(Records from a collection)
┏━━
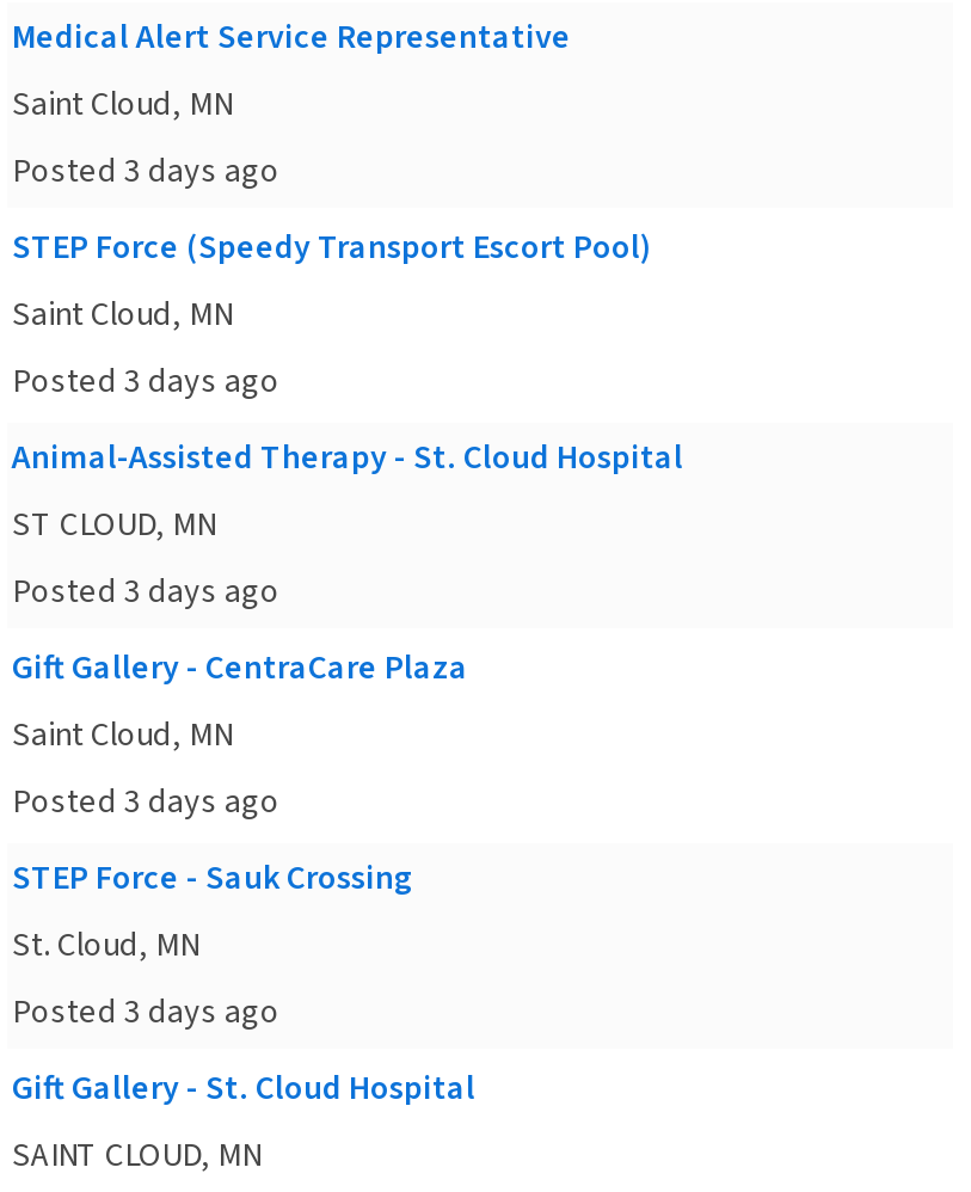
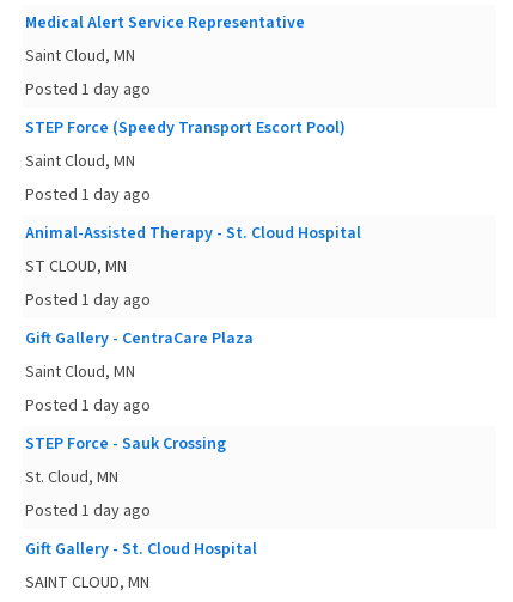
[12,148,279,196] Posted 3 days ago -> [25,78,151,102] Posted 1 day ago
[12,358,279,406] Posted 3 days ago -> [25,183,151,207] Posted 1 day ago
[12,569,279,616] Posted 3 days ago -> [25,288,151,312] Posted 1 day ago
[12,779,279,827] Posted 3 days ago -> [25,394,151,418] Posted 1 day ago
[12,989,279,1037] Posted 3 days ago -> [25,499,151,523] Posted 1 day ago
┗━━
*WHAT YOU SHOULD DO:* The line with "[12,569,279,616] Posted 3" through the last line of the data: write these out exactly, and no others.

*REPLY:*
[12,569,279,616] Posted 3 days ago -> [25,288,151,312] Posted 1 day ago
[12,779,279,827] Posted 3 days ago -> [25,394,151,418] Posted 1 day ago
[12,989,279,1037] Posted 3 days ago -> [25,499,151,523] Posted 1 day ago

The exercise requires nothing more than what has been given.